Segment Open

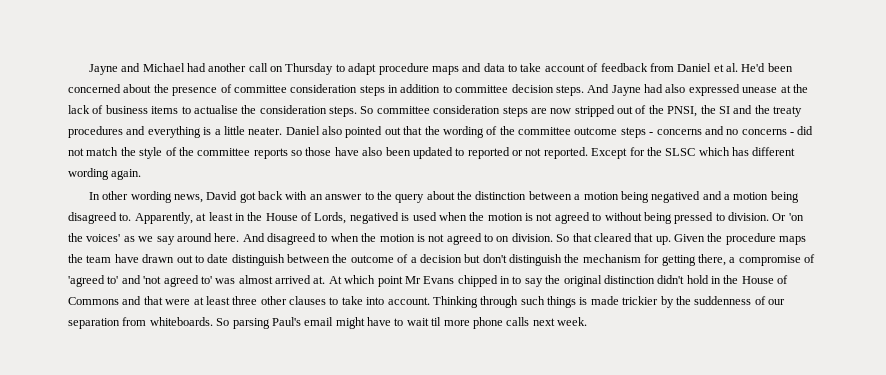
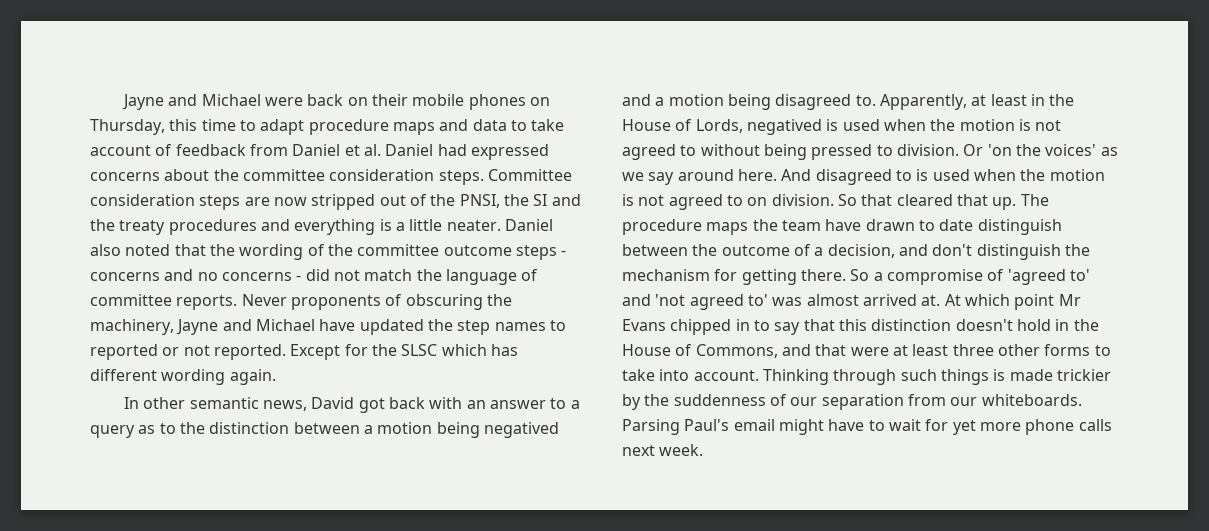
[88,63,334,75] Jayne and Michael had another call on Thursday -> [122,94,550,110] [90,119,236,135] Jayne and Michael were back on their mobile phones on Thursday, this time
[741,63,793,72] [68,84,808,96] [68,105,430,117] He'd been concerned about the presence of committee consideration steps in addition to committee decision steps. And Jayne had also expressed unease at the lack of business items to actualise the consideration steps. So committee -> [385,144,549,160] [90,169,572,185] Daniel had expressed concerns about the committee consideration steps. Committee
[345,126,401,138] pointed out -> [125,244,171,256] noted
[139,147,453,159] style of the committee reports so those have also been updated -> [445,269,539,285] [90,294,512,310] [90,319,546,335] language of committee reports. Never proponents of obscuring the machinery, Jayne and Michael have updated the step names
[130,191,172,203] wording -> [189,397,259,409] semantic
[376,191,455,203] the query about -> [570,400,580,409] [90,423,176,438] a query as to
(328, 238) none -> [916,169,970,181] is used
[674,233,723,242] Given the -> [1020,194,1049,206] The
[176,255,193,263] out -> (915, 225) none
[419,254,481,263] decision but -> [827,244,928,258] decision, and
[697,254,726,266] there, -> [800,269,870,281] there. So
[545,275,685,287] the original distinction didn't -> [803,319,1013,331] that this distinction doesn't
[68,297,119,305] Commons -> [695,344,778,358] Commons,
[289,296,326,305] clauses -> [1044,344,1091,356] forms
[149,317,270,329] whiteboards. So parsing -> [950,394,1082,406] [622,419,680,435] our whiteboards. Parsing
[431,317,442,326] til -> [925,419,976,435] for yet

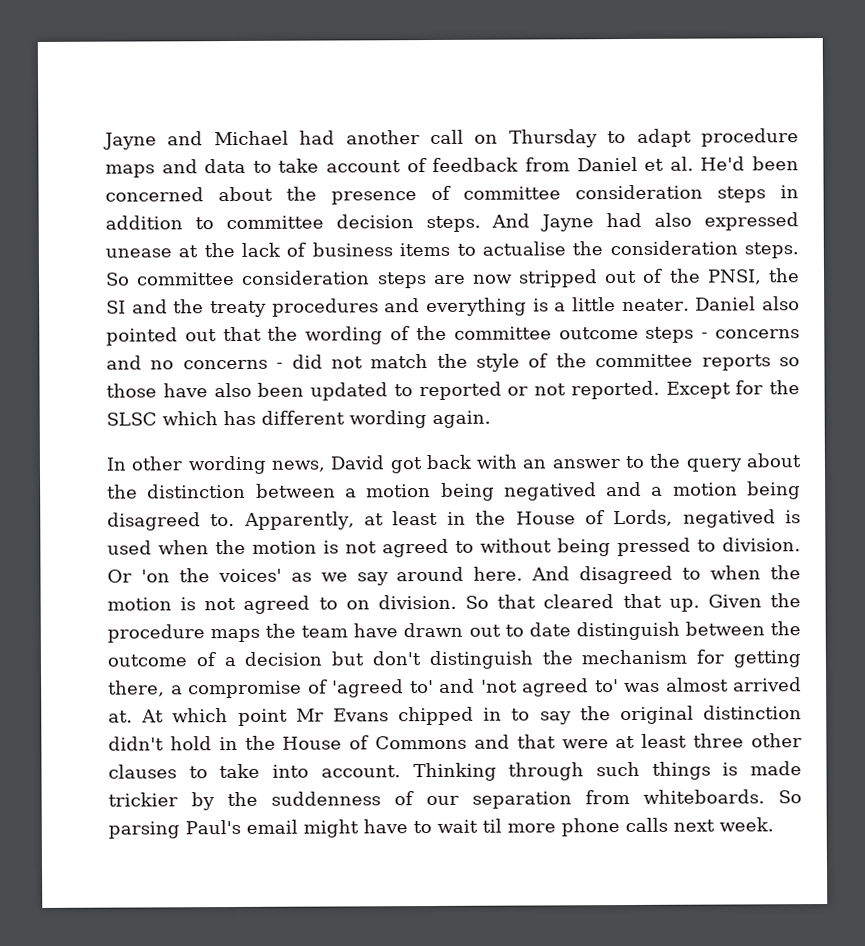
[122,94,550,110] [90,119,236,135] Jayne and Michael were back on their mobile phones on Thursday, this time -> [103,129,598,150] Jayne and Michael had another call on Thursday
[385,144,549,160] [90,169,572,185] Daniel had expressed concerns about the committee consideration steps. Committee -> [700,156,800,171] [105,184,799,205] [105,212,800,233] [105,240,800,259] [105,271,236,286] He'd been concerned about the presence of committee consideration steps in addition to committee decision steps. And Jayne had also expressed unease at the lack of business items to actualise the consideration steps. So committee
[125,244,171,256] noted -> [106,327,217,346] pointed out
[445,269,539,285] [90,294,512,310] [90,319,546,335] language of committee reports. Never proponents of obscuring the machinery, Jayne and Michael have updated the step names -> [476,353,800,372] [106,382,388,401] style of the committee reports so those have also been updated
[189,397,259,409] semantic -> [187,455,267,475] wording
[570,400,580,409] [90,423,176,438] a query as to -> [649,453,801,472] the query about
[916,169,970,181] is used -> (702, 573) none
[1020,194,1049,206] The -> [707,593,802,608] Given the
(915, 225) none -> [468,624,501,637] out
[827,244,928,258] decision, and -> [244,651,365,666] decision but
[800,269,870,281] there. So -> [108,680,165,697] there,
[803,319,1013,331] that this distinction doesn't -> [579,705,803,725] [108,736,164,751] the original distinction didn't
[695,344,778,358] Commons, -> [375,735,468,750] Commons
[1044,344,1091,356] forms -> [108,764,177,779] clauses
[950,394,1082,406] [622,419,680,435] our whiteboards. Parsing -> [643,789,802,804] [108,821,180,839] whiteboards. So parsing
[925,419,976,435] for yet -> [481,818,502,833] til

Segment Closed

▸ **Activity**:
Looking at the listing above, which lines hold "proponents"? Copy every such line.

▸ **Final answer**:
[139,147,453,159] style of the committee reports so those have also been updated -> [445,269,539,285] [90,294,512,310] [90,319,546,335] language of committee reports. Never proponents of obscuring the machinery, Jayne and Michael have updated the step names
[445,269,539,285] [90,294,512,310] [90,319,546,335] language of committee reports. Never proponents of obscuring the machinery, Jayne and Michael have updated the step names -> [476,353,800,372] [106,382,388,401] style of the committee reports so those have also been updated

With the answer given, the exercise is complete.